----- Provided material -----

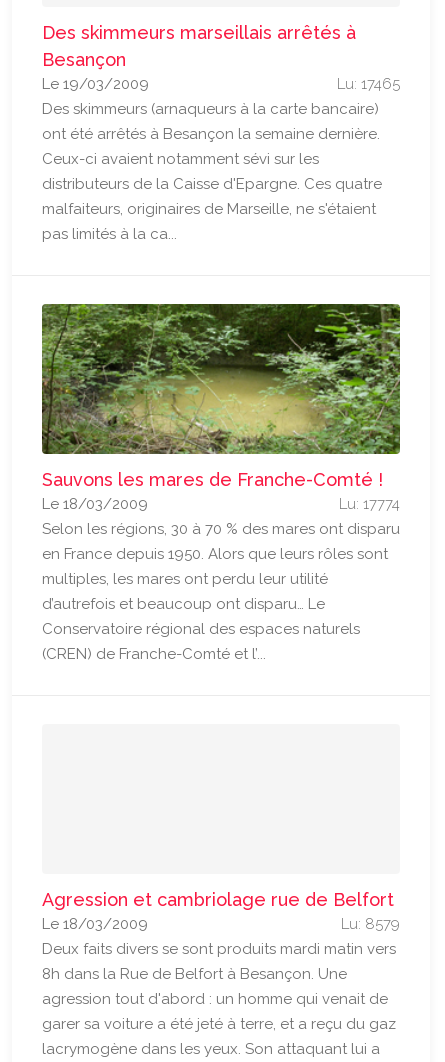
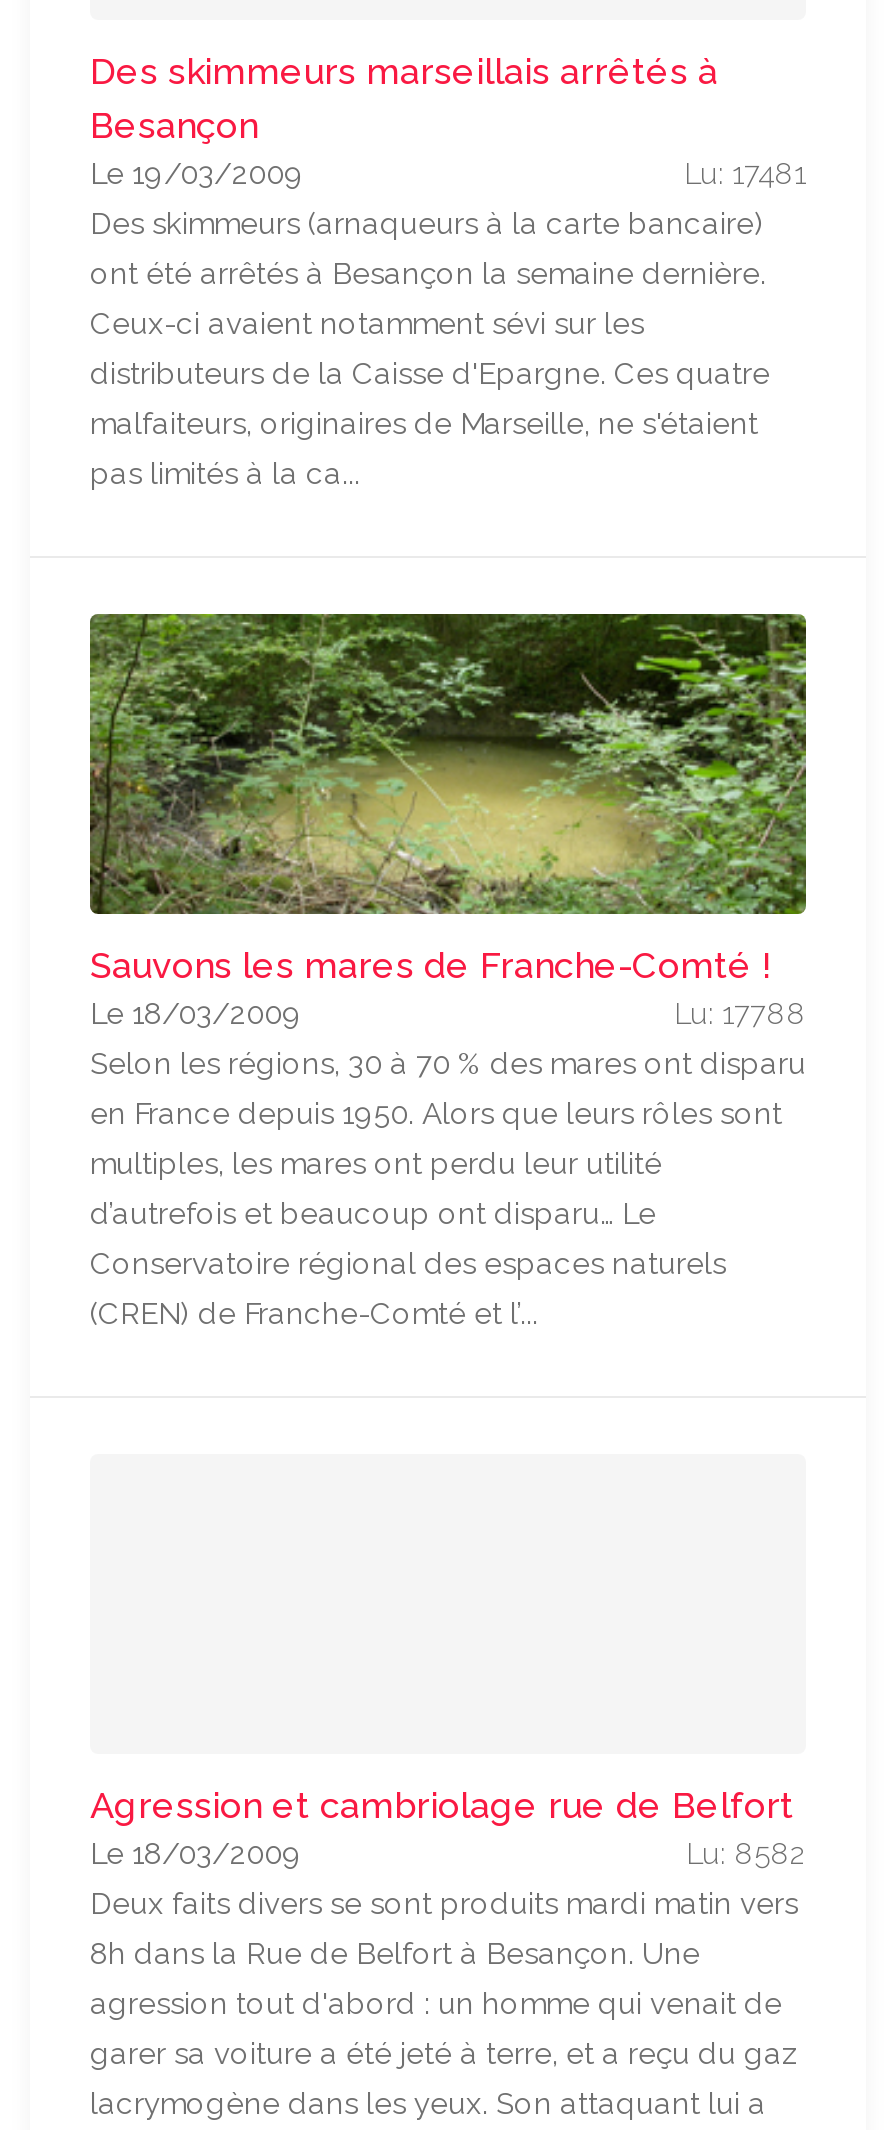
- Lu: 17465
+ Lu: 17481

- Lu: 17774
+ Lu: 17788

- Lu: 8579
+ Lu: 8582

-----
----- Provided material -----

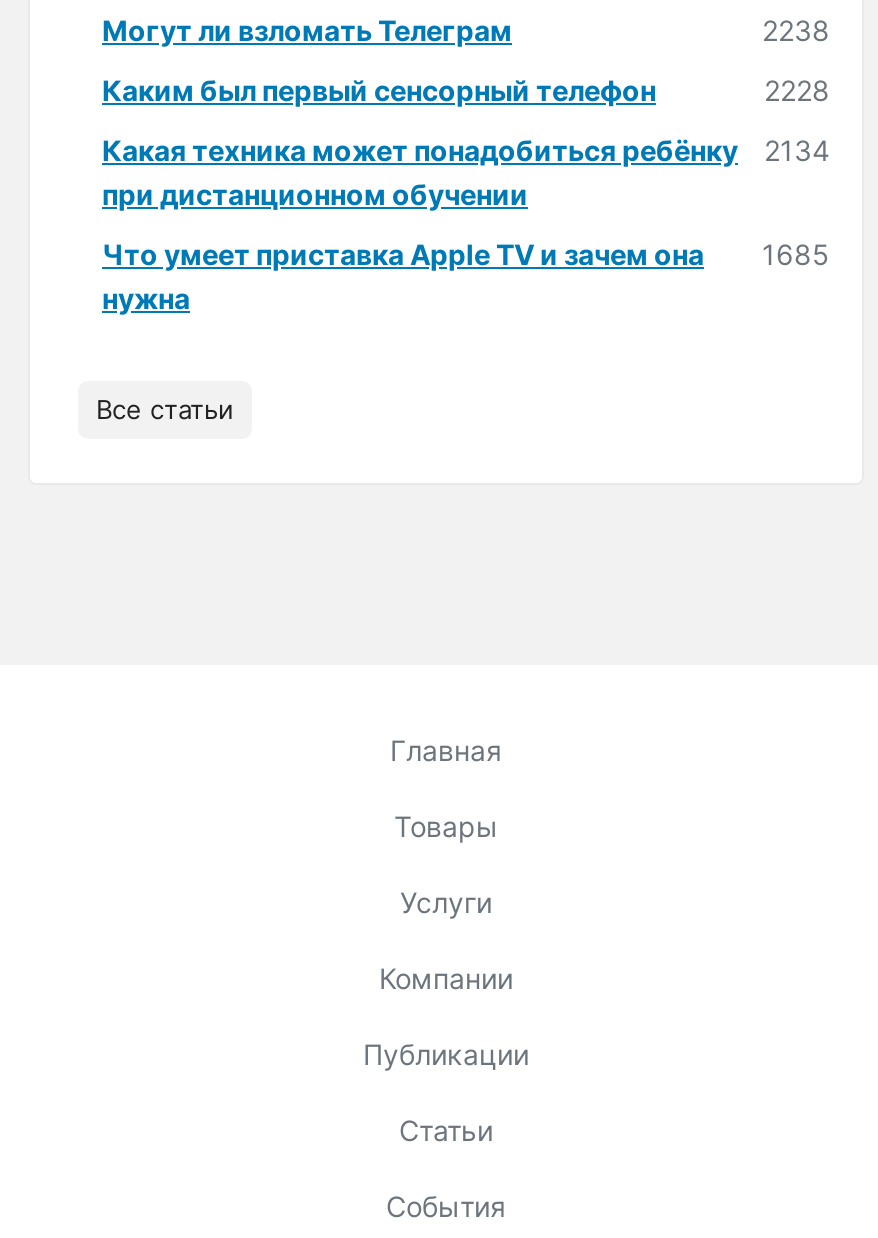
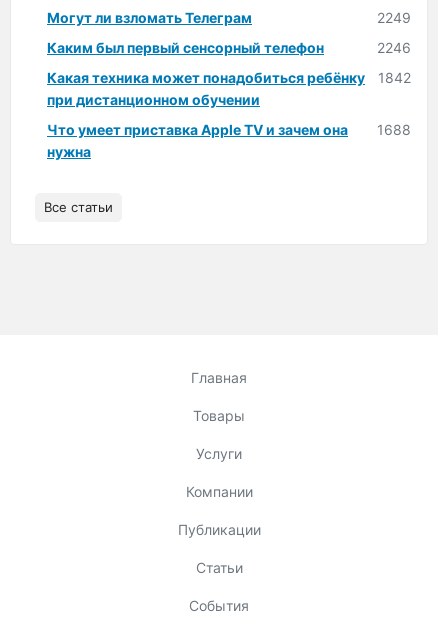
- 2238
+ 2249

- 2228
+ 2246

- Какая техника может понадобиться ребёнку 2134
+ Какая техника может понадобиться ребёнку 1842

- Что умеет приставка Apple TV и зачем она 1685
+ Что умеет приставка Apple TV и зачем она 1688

-----

• **Task description**
Using the data above, extract exactly the lines from the one that holds "- Какая техника" to the one that holds "зачем она 1688", both ends included, and no others.

• **Written reply**
- Какая техника может понадобиться ребёнку 2134
+ Какая техника может понадобиться ребёнку 1842

- Что умеет приставка Apple TV и зачем она 1685
+ Что умеет приставка Apple TV и зачем она 1688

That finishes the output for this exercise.